Exercise goal: What lines below hold the string "project"? Copy them all.

Data to examine:

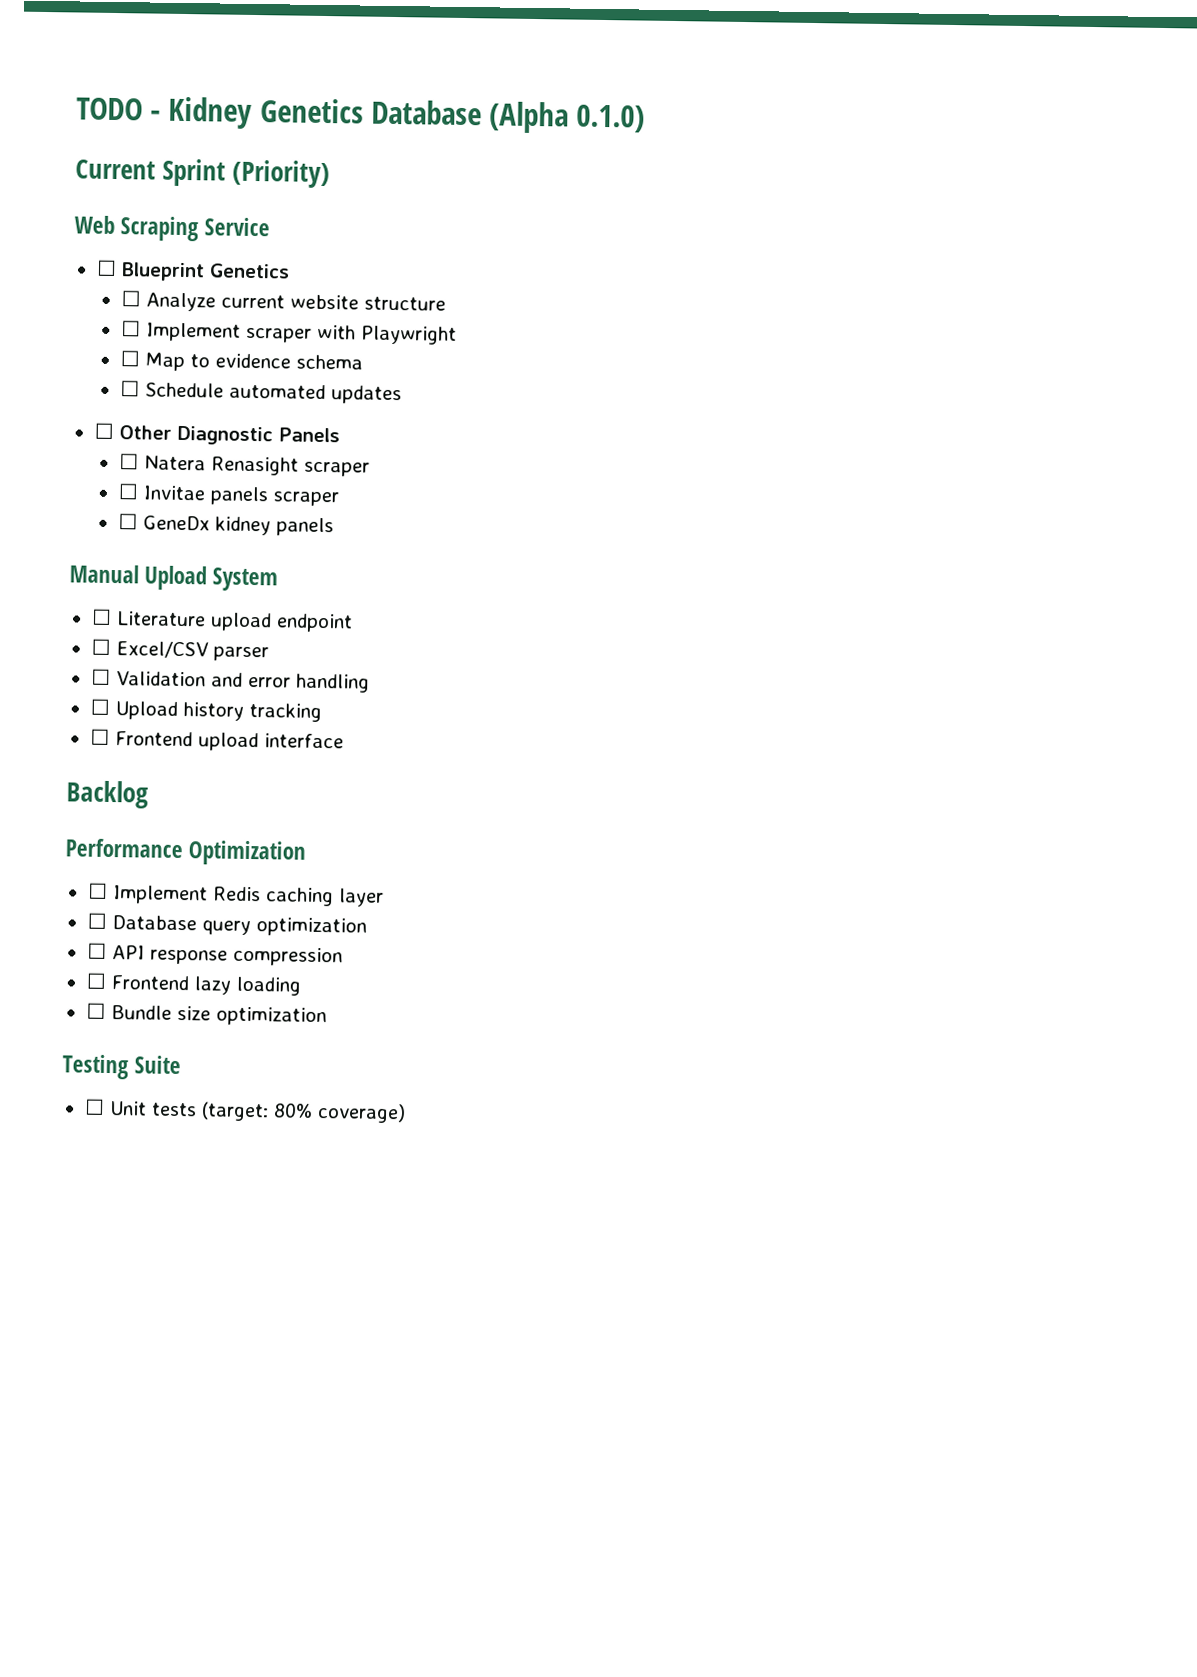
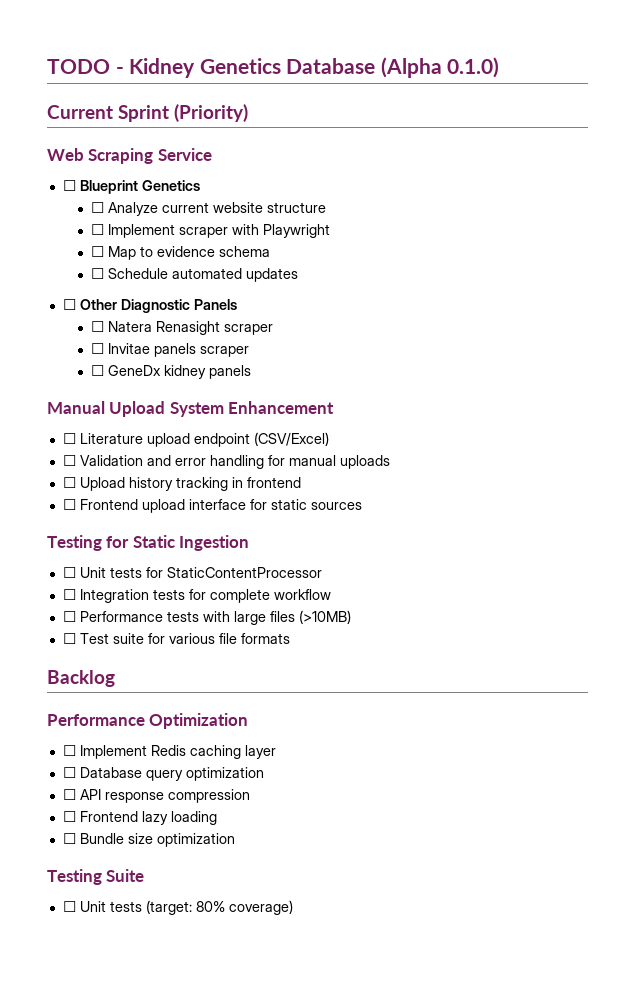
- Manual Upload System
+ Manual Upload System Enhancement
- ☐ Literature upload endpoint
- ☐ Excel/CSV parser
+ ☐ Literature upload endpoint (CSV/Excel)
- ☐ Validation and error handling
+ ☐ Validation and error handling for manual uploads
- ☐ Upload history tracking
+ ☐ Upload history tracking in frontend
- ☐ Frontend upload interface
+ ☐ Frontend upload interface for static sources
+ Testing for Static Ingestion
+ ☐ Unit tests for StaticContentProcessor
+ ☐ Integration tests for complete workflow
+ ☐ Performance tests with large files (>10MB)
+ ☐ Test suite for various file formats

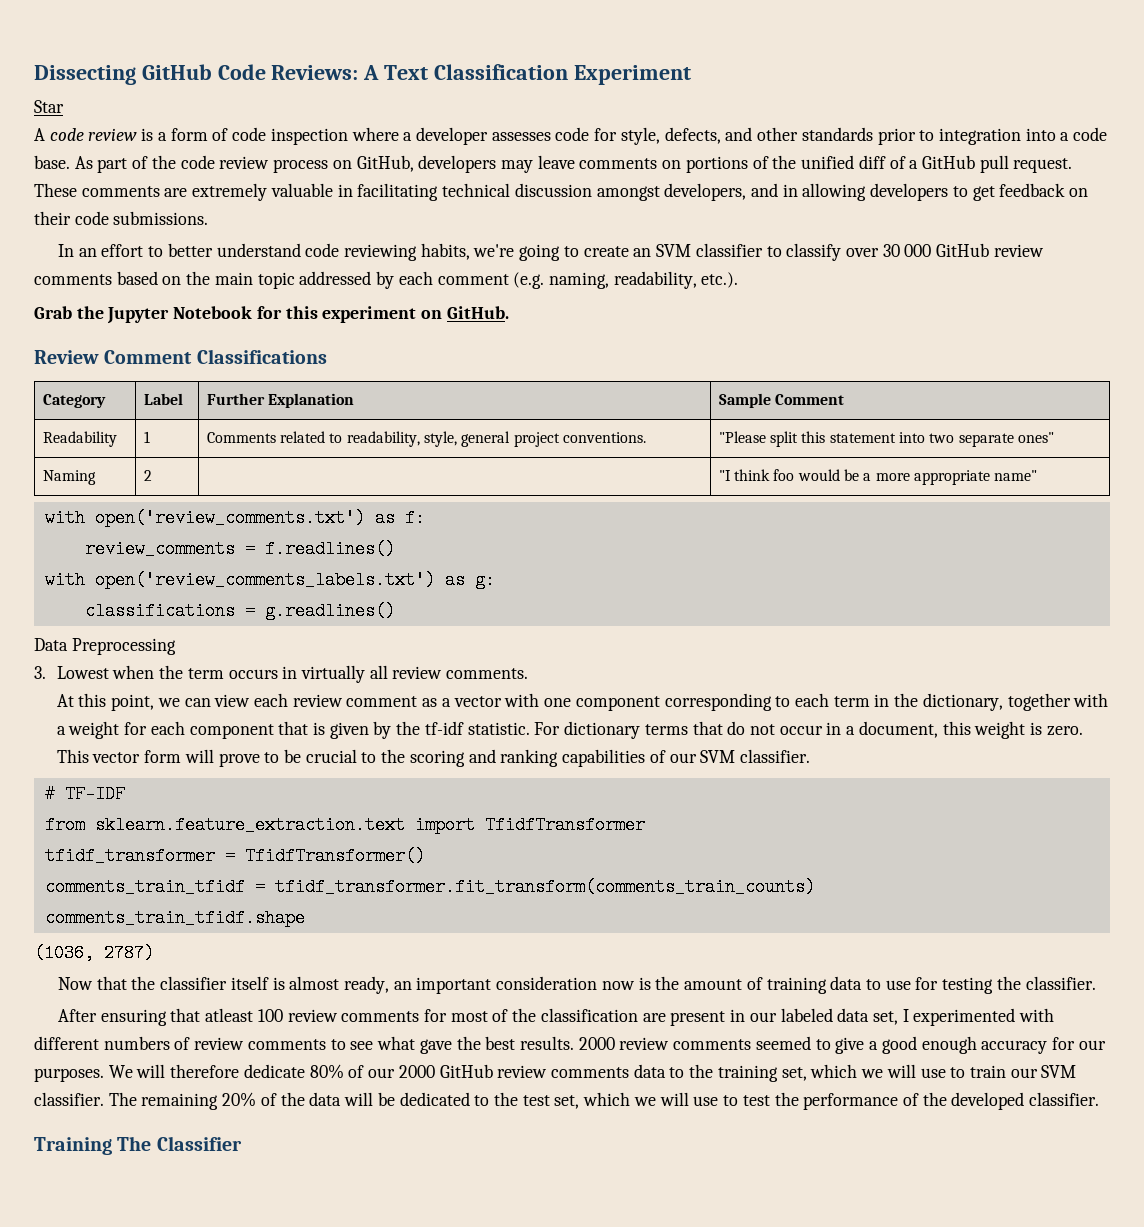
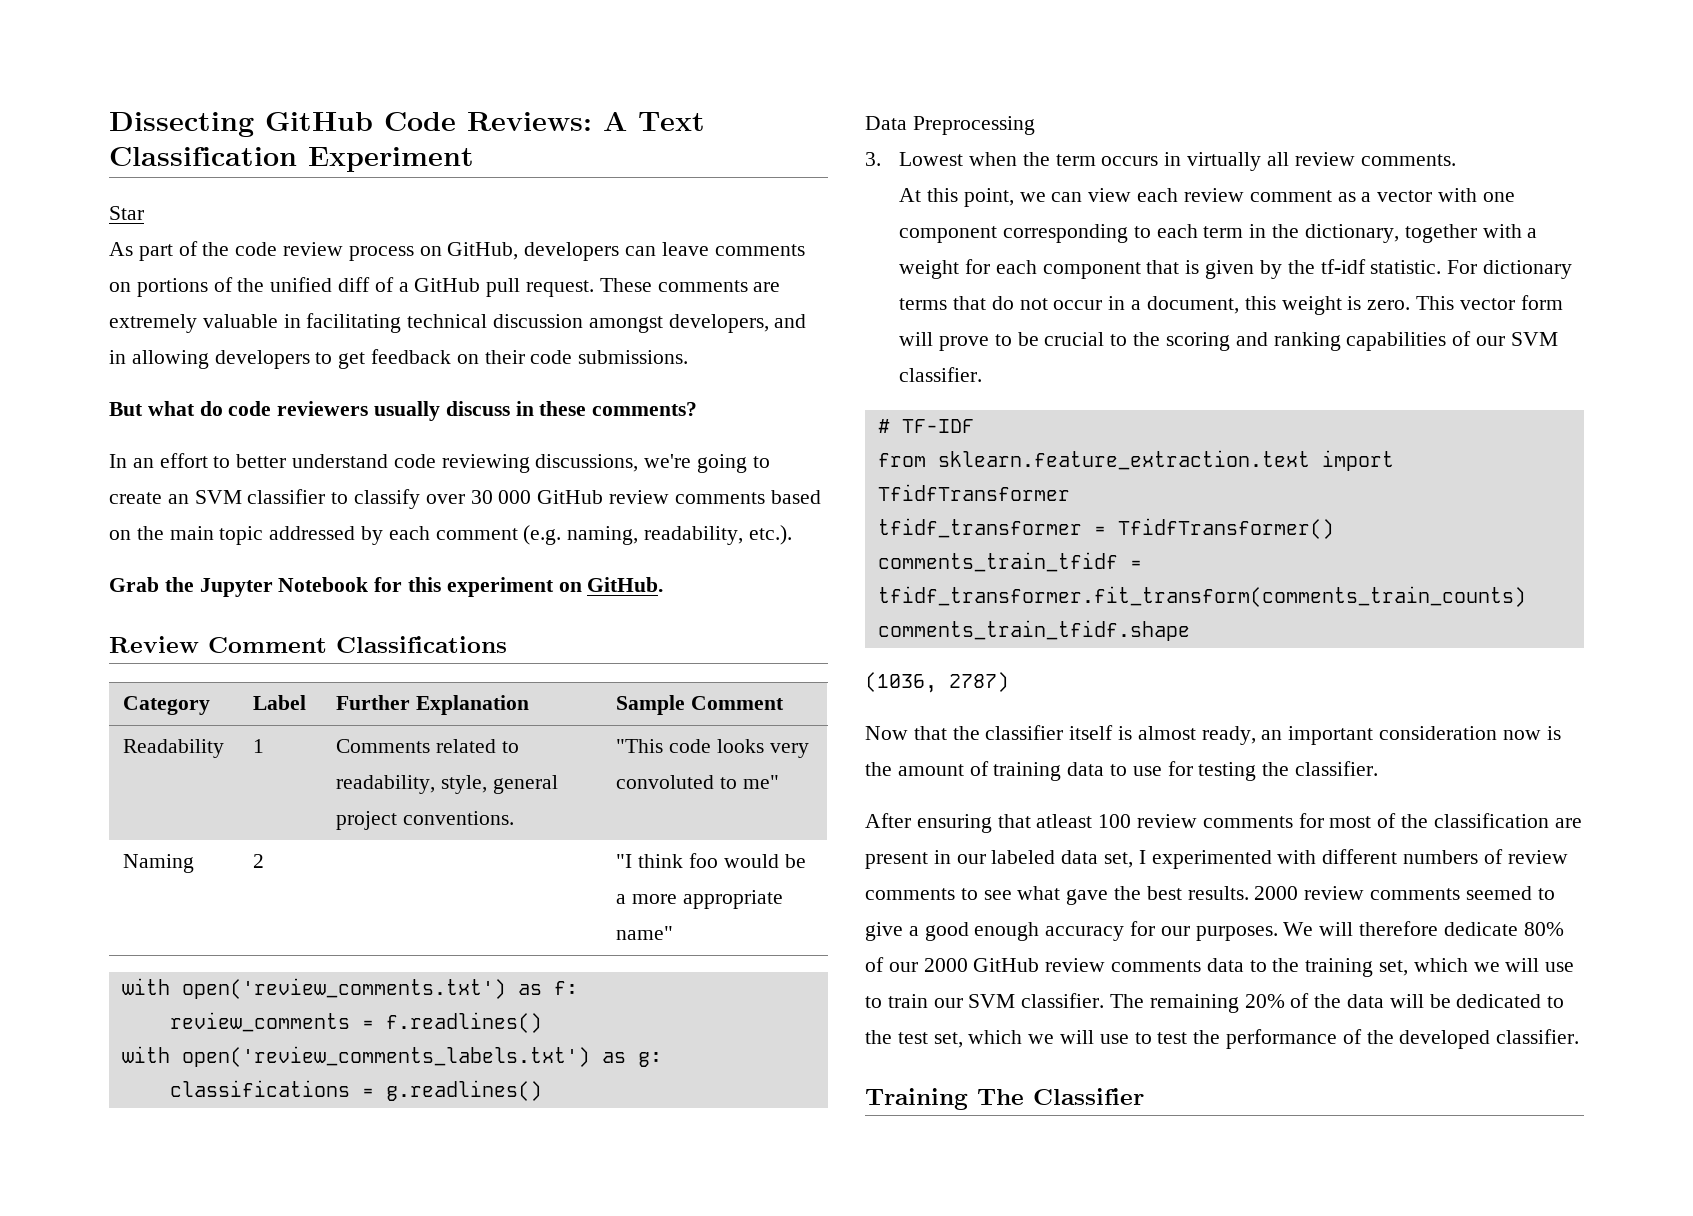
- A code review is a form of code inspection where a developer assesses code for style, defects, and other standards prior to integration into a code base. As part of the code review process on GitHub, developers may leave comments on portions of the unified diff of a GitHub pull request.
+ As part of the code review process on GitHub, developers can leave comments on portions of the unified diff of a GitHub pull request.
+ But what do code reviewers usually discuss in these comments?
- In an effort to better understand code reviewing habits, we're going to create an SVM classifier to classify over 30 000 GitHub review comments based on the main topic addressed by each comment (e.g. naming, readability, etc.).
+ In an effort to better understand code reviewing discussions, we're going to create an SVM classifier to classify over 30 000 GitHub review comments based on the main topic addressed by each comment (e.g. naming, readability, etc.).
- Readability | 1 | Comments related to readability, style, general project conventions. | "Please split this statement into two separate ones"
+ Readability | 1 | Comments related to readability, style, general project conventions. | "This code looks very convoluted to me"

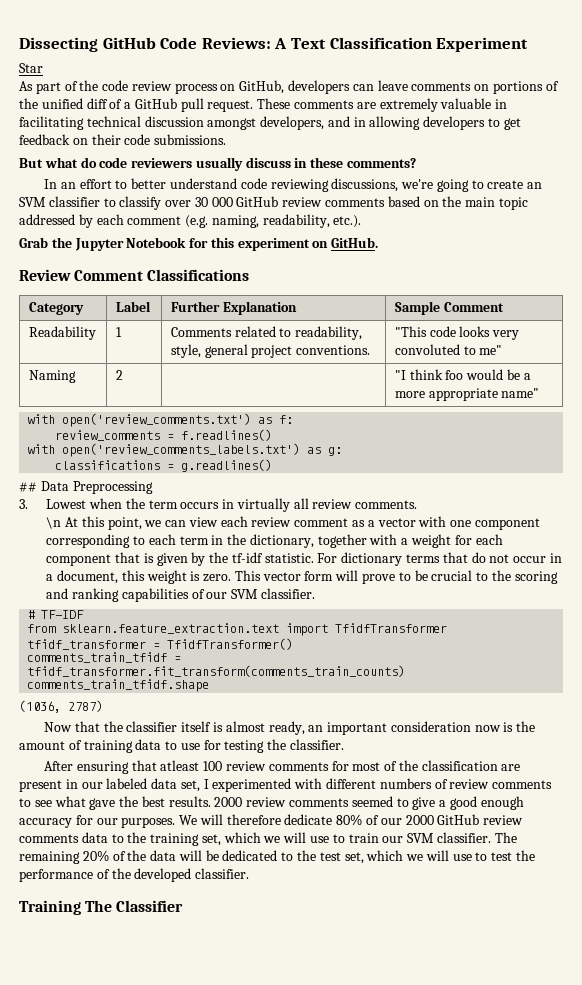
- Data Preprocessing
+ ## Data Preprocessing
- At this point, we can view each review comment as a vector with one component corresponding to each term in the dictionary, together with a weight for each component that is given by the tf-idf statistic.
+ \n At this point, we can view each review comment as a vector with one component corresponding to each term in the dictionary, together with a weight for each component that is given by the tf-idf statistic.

Exercise answer:
- Readability | 1 | Comments related to readability, style, general project conventions. | "Please split this statement into two separate ones"
+ Readability | 1 | Comments related to readability, style, general project conventions. | "This code looks very convoluted to me"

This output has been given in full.